Polls have opened in Ghana’s general elections as nearly 17million Ghanaians go to 39,000 polling stations across the country to elect a president and 275 members of parliament to govern them for the next 4 years.
This will be the country’s 8th consecutive election since the return to multiparty democracy in 1992, which has seen power alternated peacefully between the two dominant political parties on multiple occasions. This election is considered by many observers to be a continuation of the country’s journey towards strengthening its burgeoning democracy.
Albeit, polls opened on time in almost all polling stations in large part due to the Electoral Commission (EC) of Ghana’s measures to reduce time spent at polling stations; including an increase in the number of polling stations and reducing each centre to 500 voters so as to curb the possible spread of Covid19, some voters still “queued” from the night before, marking their “spots” in the line with stones and other “avatars”.
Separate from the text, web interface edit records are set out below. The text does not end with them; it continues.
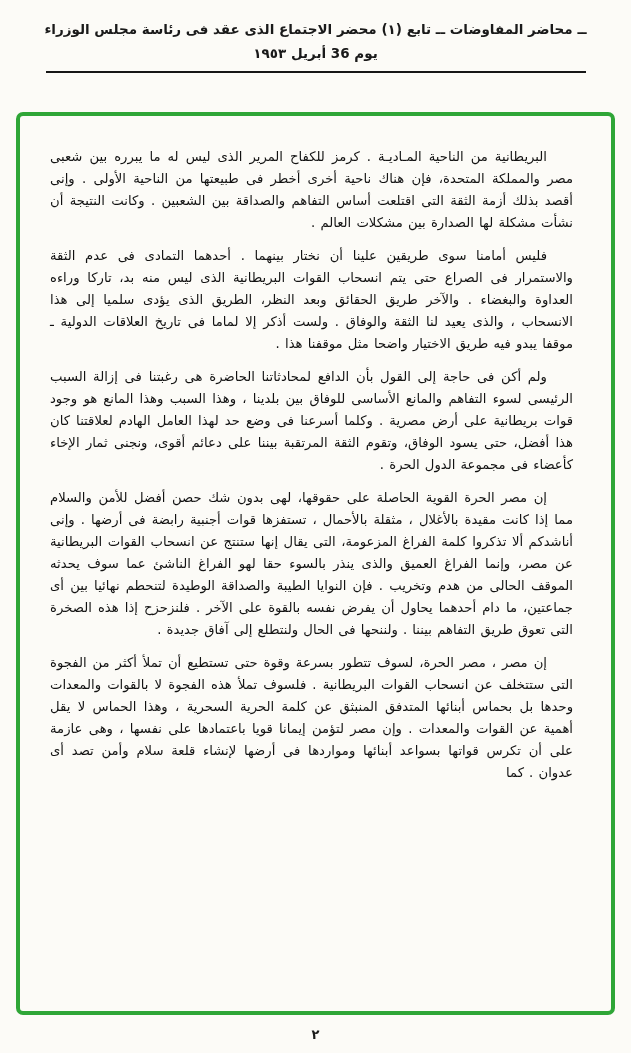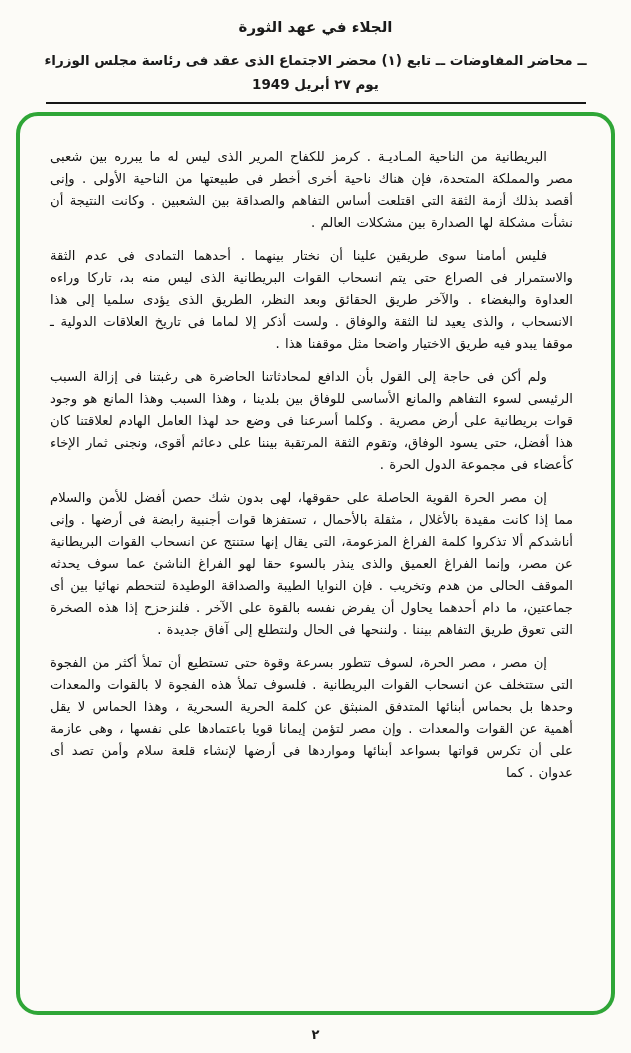"الجلاء في عهد الثورة" div.title { html: <div>الجلاء في عهد الثورة</div> -> none }
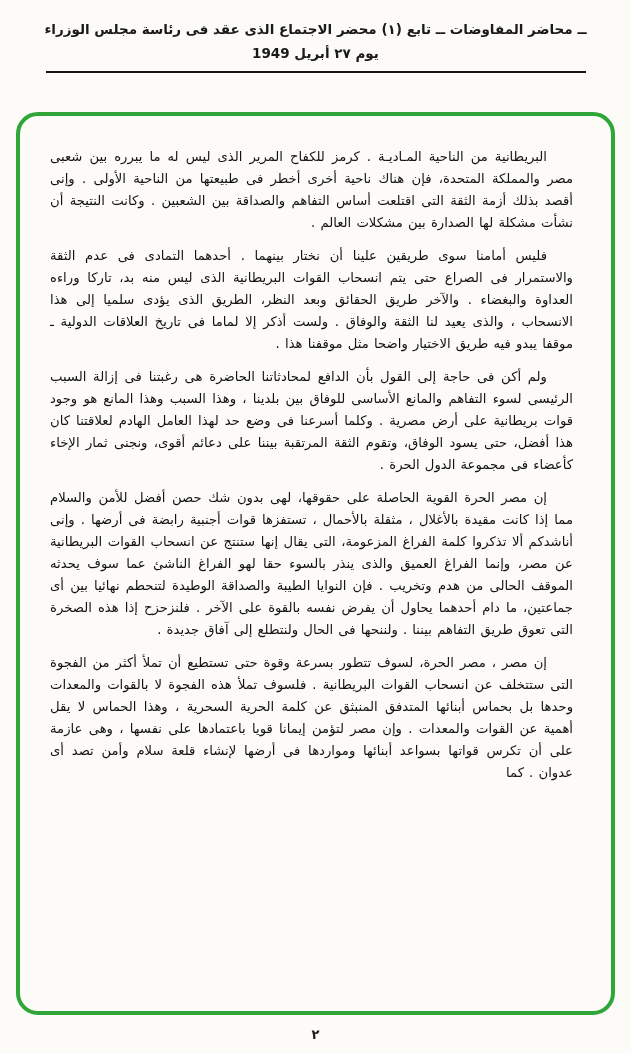"ــ محاضر المفاوضات ــ تابع" div.subtitle { text: ٢٧ أبريل 1949 -> 36 أبريل ١٩٥٣ }
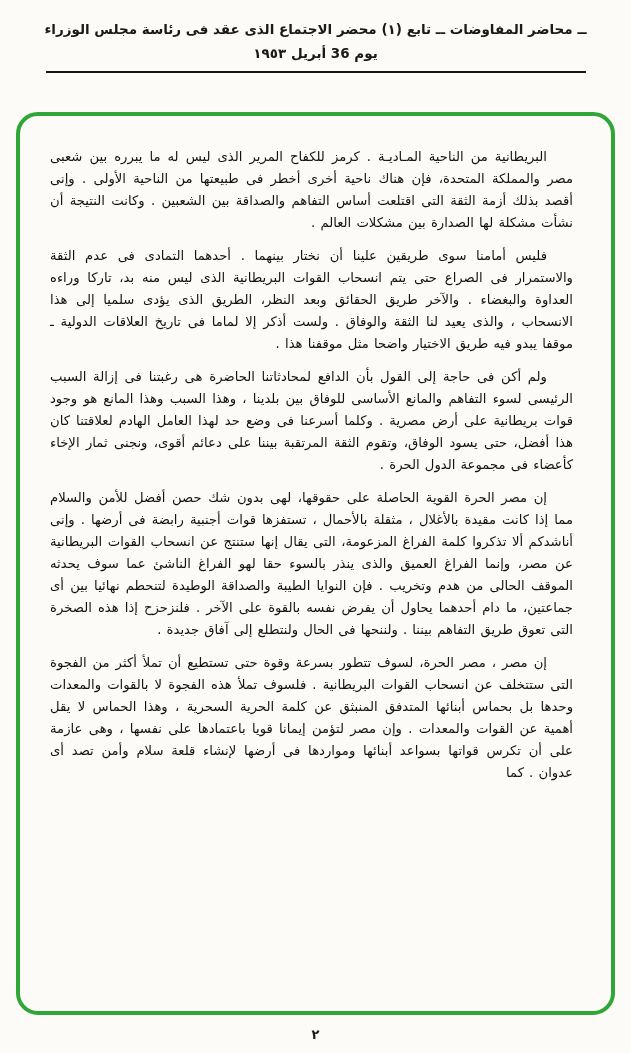"البريطانية من الناحية المـاديـة ." .content-box { border-radius: 22px -> 7px }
The Presidential Aspirants
Voters will have to choose from a field of 12 presidential candidates which includes 3 female aspirants. However, the real contest is seen to be between the incumbent President, Nana Addo Dankwa Akufo-Addo (76) of the New Patriotic Party (NPP) and the immediate past President, John Dramani Mahama (62) of the National Democratic Congress (NDC).
This will be the third straight contest between the 2 frontrunners (2012, 2016 and 2020). Both candidates share some political similarities having served decades in public office as members of parliament and also ministers of state and single terms as President. This election will therefore spell the last term for each of them should they win power.
A departure from the usual colourful and energetic mass rallies, the campaign for this year’s election was subdued in accordance with state directives to the observing of COVID-19 protocols which limited the number of people allowed to gather at any given time. Hence the campaign moved to online platforms with the aspirants sharing their campaign promises on social media using a variety of approaches including visualisations, cartoons, motion graphics etc. Also widely used were WhatsApp and SMS broadcasts as well as robocalls and direct phone calls from the aspirants.
Majority of the campaign was also done in the media especially through radio talk-show programmes and general media coverage of political party press conferences. There were some recorded incidents of acrimonious debates and sharing/trading of insults and sometimes fake content and misinformation which led to heightened tension amongst supporters of the leading political parties. However, it is worthy to note that three days before this election, the two leading candidates signed a peace-pact for good conduct and peaceful elections at a ceremony that was attended by traditional and religious leaders, as well as international observers.
According to a poll undertaken by the University of Ghana Political Science Department, corruption which usually takes centre stage in most elections only ranks 5th in the list of issues of most concern to the electorate. This year’s campaign has been dominated by issues to do with the economy, management of COVID-19, campaign messages and promises and infrastructure development within the four year administration of the two front-runners.
Data from previous elections points to the fact that for any aspirant to win the presidency – in addition to their strongholds (Volta for NDC and Ashanti for NPP) – they will have to win at least two out of the three coastal regions (Greater Accra, Central and Western Region). These regions almost always change their voting patterns in all elections and can be classed swing regions.
The National Elections Security TaskForce (NESTF) has already deployed about 63,000 security officers across the country to maintain peace and order during the electoral process and respond to any potential unrest.
Declaring Results and Runs-off
The voting which begun at 7am will close at 5pm GMT. In Ghana, the winner of the presidency is decided by a simple majority for a candidate who secures even one more vote over the 50 percent mark. A runoff election will be held within 21 days if no candidate meets the threshold of votes cast.
In contrast to previous elections, the Chairperson of the EC, Madam Jean Mensa has assured Ghanaians that the outfit will announce the elections results within 24 hours after voting around the country ends.
“We are building some efficiency into the system. We have worked with our numbers and we have a duration within which the results should be transmitted…because of the efficiency we have introduced into the processes, we should be able to declare results within 24 hours,” she said.